◆ Source data ◆

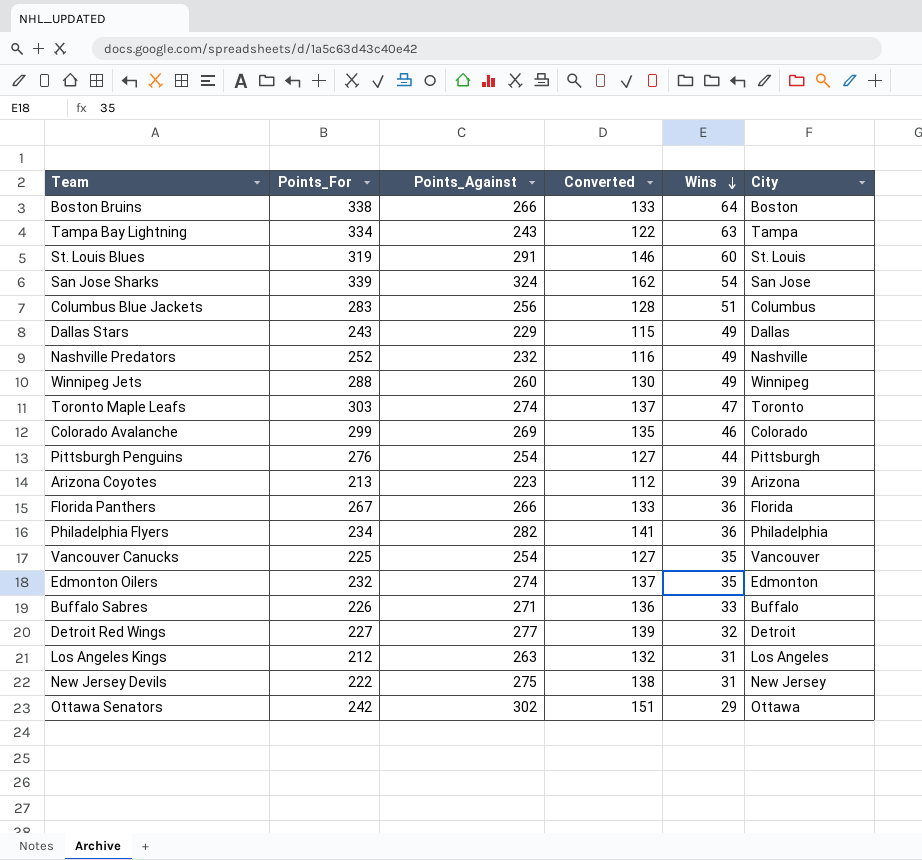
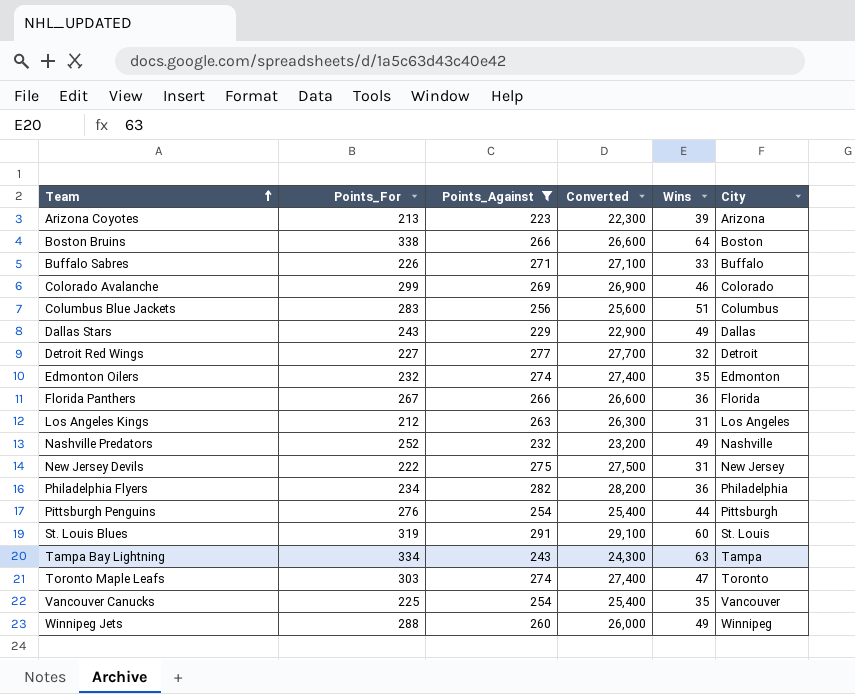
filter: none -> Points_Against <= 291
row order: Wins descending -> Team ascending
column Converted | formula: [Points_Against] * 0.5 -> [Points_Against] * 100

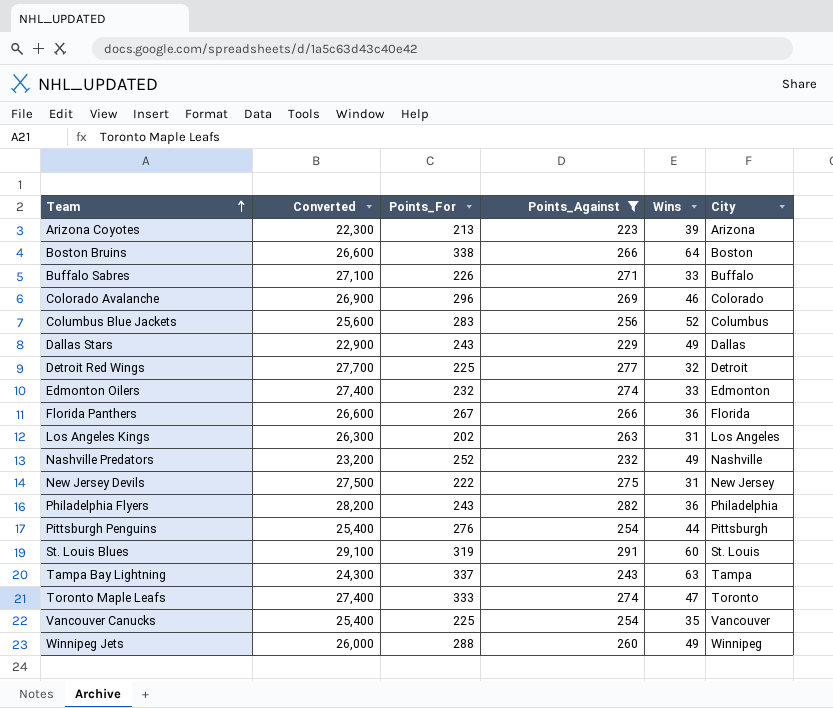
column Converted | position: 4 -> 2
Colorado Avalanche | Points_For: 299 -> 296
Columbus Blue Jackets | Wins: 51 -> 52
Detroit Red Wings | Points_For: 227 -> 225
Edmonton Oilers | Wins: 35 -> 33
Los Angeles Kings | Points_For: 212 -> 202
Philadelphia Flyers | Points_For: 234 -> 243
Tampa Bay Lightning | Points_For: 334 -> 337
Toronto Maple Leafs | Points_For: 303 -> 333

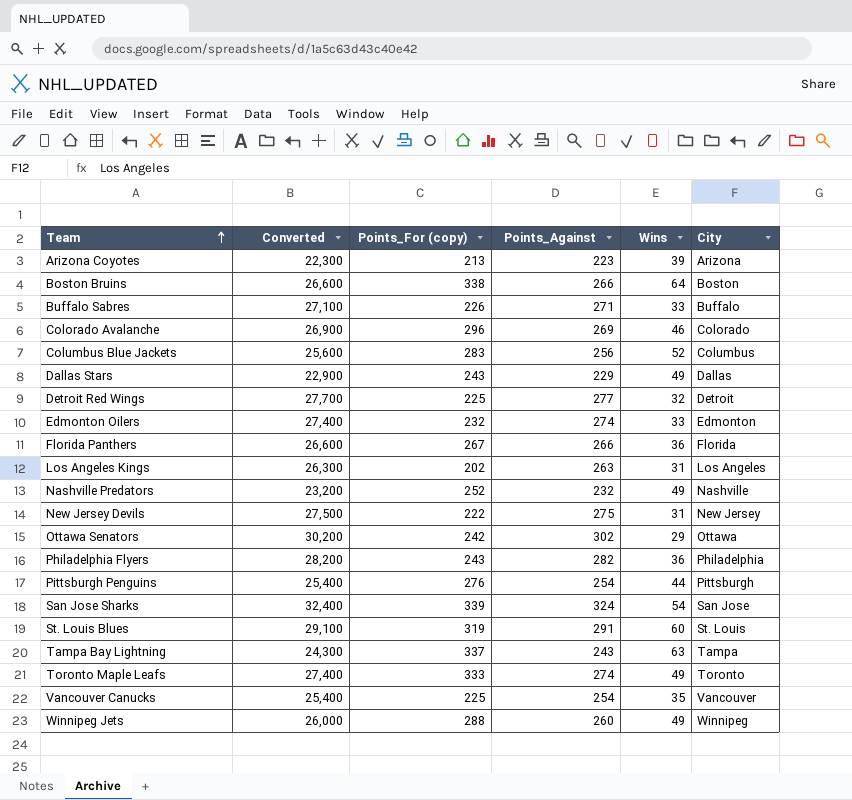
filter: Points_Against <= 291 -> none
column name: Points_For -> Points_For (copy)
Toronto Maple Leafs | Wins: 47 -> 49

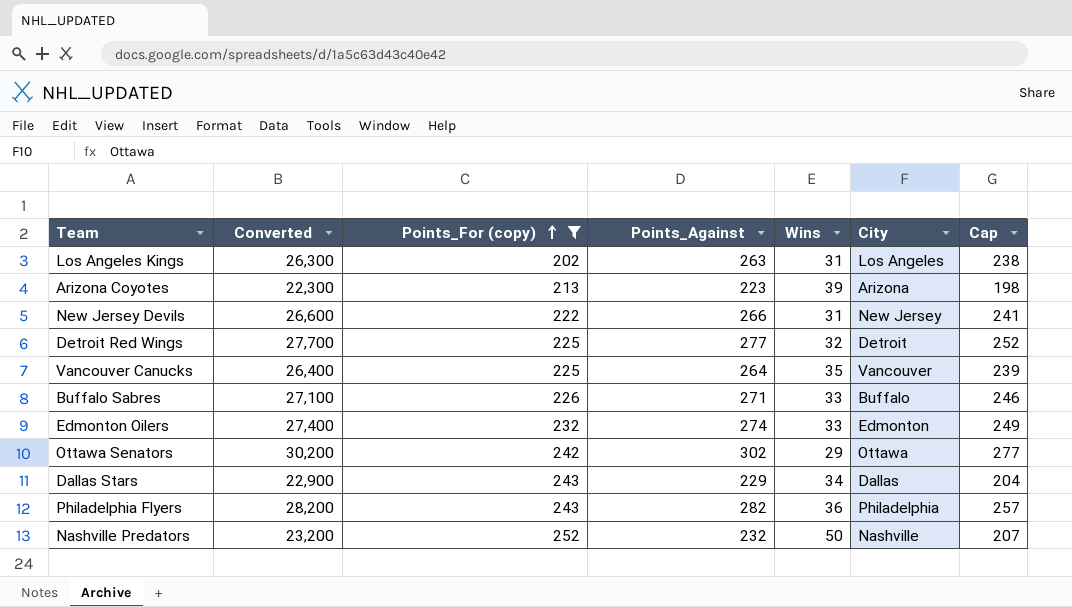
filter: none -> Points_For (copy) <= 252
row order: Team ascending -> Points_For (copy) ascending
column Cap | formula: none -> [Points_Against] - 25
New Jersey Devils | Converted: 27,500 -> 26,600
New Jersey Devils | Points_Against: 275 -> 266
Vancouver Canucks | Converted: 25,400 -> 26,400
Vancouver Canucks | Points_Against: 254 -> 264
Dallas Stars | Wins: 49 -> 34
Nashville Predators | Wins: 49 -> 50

---

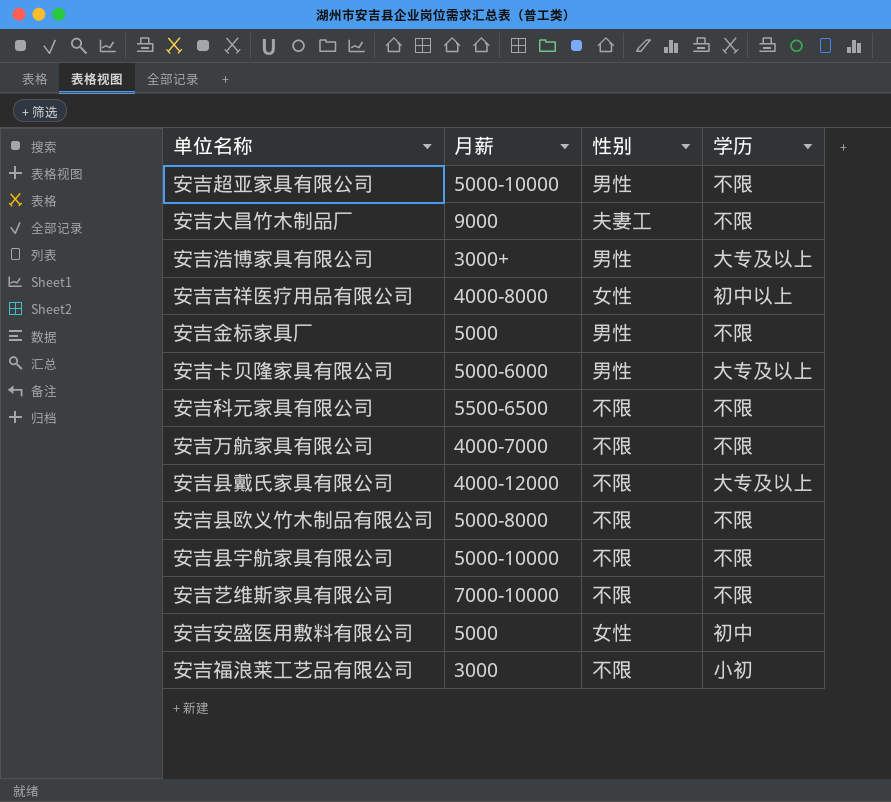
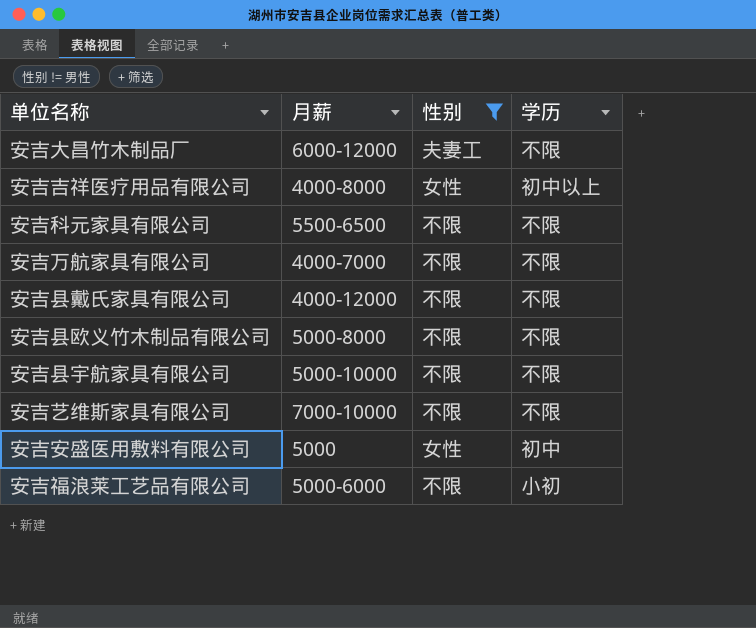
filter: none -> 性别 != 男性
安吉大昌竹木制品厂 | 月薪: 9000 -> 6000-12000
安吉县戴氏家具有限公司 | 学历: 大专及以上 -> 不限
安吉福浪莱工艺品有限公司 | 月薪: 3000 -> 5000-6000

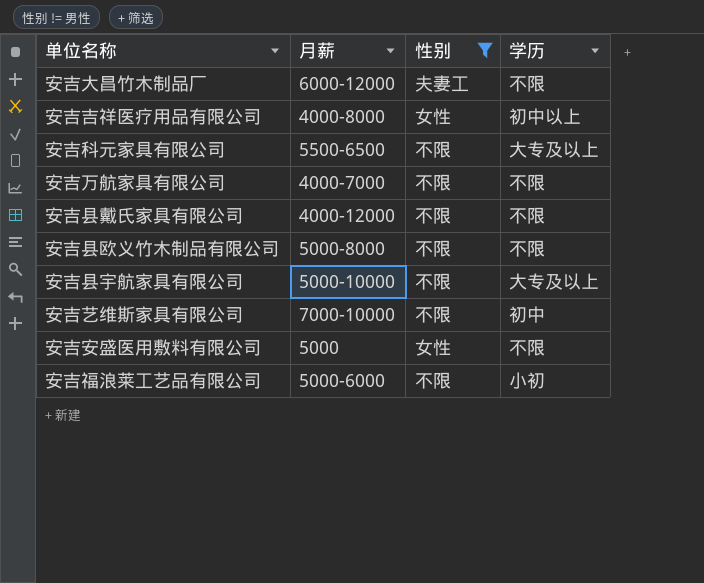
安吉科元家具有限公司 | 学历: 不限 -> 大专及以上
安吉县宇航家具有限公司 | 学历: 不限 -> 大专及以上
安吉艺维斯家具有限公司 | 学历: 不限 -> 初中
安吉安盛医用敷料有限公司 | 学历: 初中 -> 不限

◆ What this task involves ◆
Reproduce every line of the records containing the string "order".

◆ Final answer ◆
row order: Wins descending -> Team ascending
row order: Team ascending -> Points_For (copy) ascending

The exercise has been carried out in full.